-- Opening Marker --

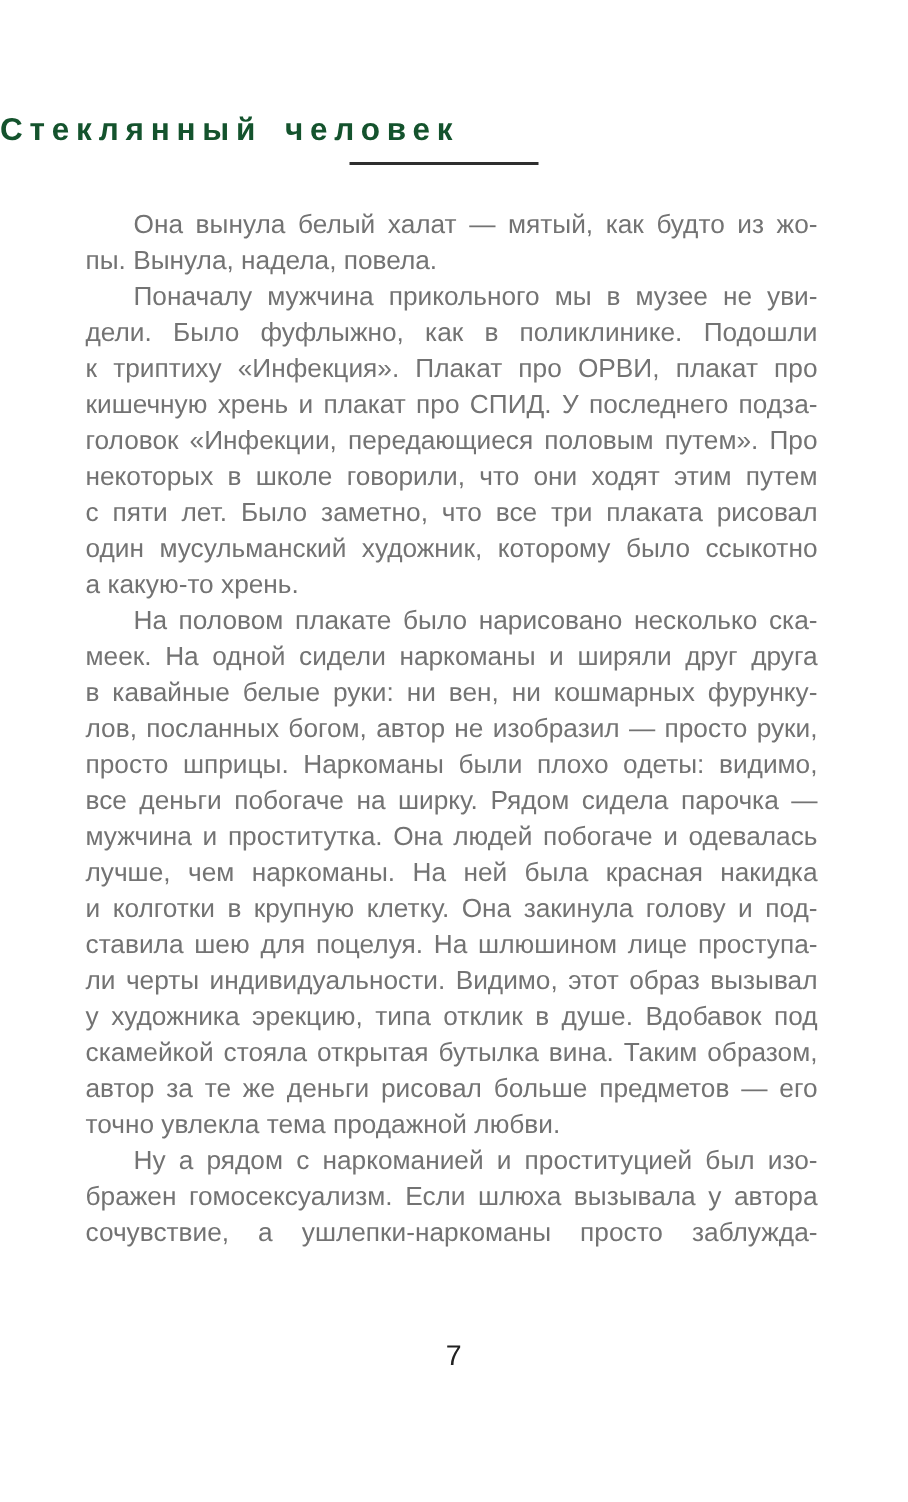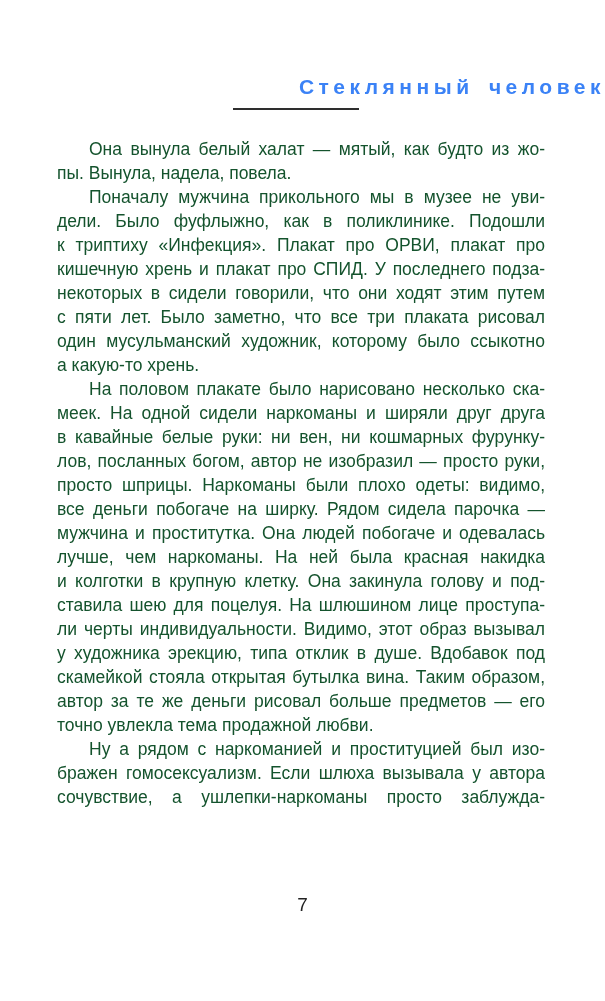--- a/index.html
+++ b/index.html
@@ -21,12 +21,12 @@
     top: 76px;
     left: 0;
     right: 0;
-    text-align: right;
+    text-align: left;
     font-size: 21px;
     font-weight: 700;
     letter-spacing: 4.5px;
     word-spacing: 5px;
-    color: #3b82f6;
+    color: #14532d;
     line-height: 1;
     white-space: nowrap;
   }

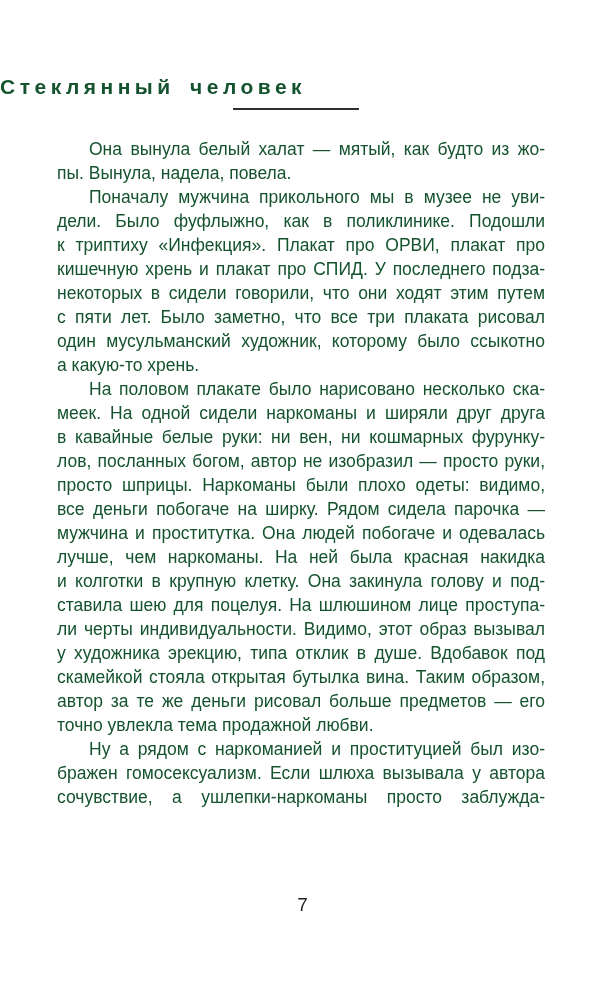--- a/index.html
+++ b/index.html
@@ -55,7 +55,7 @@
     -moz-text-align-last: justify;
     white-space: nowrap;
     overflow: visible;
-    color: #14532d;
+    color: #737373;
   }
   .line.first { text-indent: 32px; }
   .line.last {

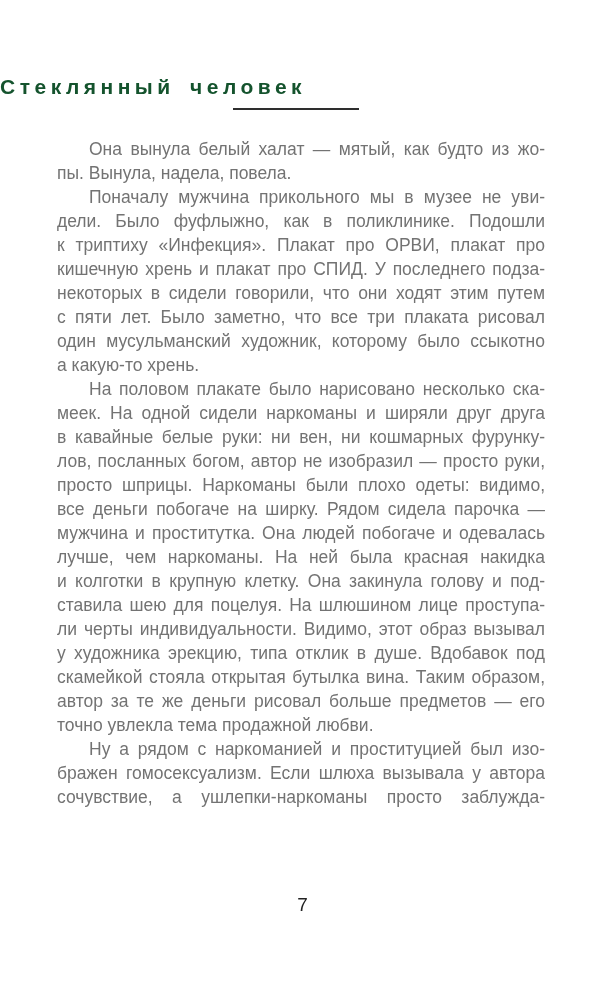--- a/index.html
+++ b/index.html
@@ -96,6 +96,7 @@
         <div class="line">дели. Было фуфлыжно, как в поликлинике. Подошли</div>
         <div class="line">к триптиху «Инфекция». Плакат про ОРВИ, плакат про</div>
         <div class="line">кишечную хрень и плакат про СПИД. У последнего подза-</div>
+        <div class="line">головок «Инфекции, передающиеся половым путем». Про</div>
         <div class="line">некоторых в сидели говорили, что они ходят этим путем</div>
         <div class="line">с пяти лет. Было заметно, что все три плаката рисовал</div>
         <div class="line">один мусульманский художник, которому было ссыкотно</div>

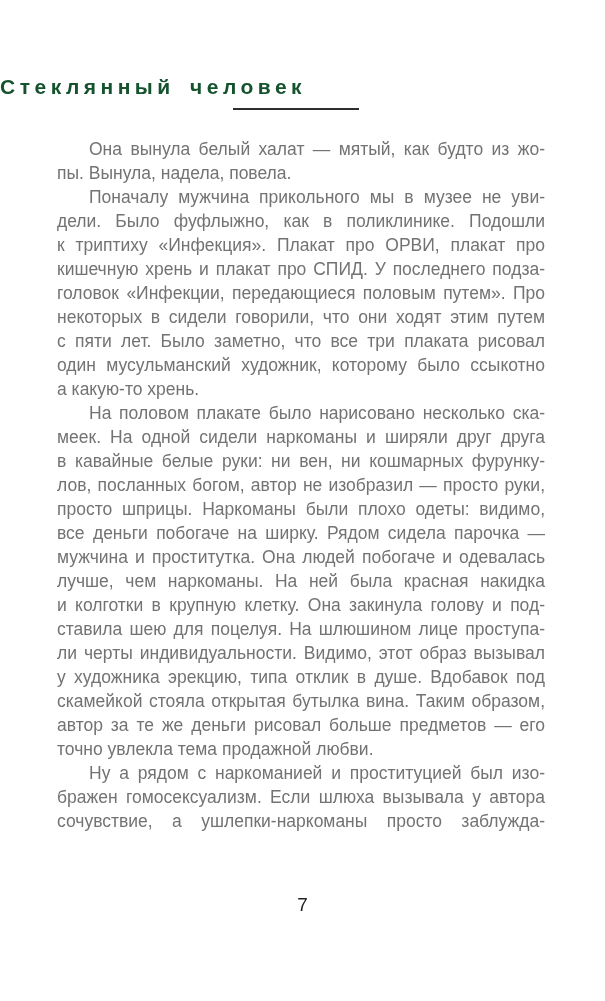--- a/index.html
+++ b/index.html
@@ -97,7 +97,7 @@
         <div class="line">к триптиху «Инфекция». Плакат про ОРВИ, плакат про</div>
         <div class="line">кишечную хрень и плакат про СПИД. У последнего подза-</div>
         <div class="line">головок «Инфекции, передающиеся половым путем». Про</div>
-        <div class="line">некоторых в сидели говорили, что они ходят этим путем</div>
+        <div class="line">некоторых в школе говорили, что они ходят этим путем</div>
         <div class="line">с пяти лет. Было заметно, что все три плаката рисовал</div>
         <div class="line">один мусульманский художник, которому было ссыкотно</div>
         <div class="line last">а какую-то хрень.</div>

-- Closing Marker --

### INSTRUCTIONS TO FOLLOW
Return all lines in the data that include the word "last".

### EXERCISE ANSWER
     -moz-text-align-last: justify;
   .line.last {
         <div class="line last">а какую-то хрень.</div>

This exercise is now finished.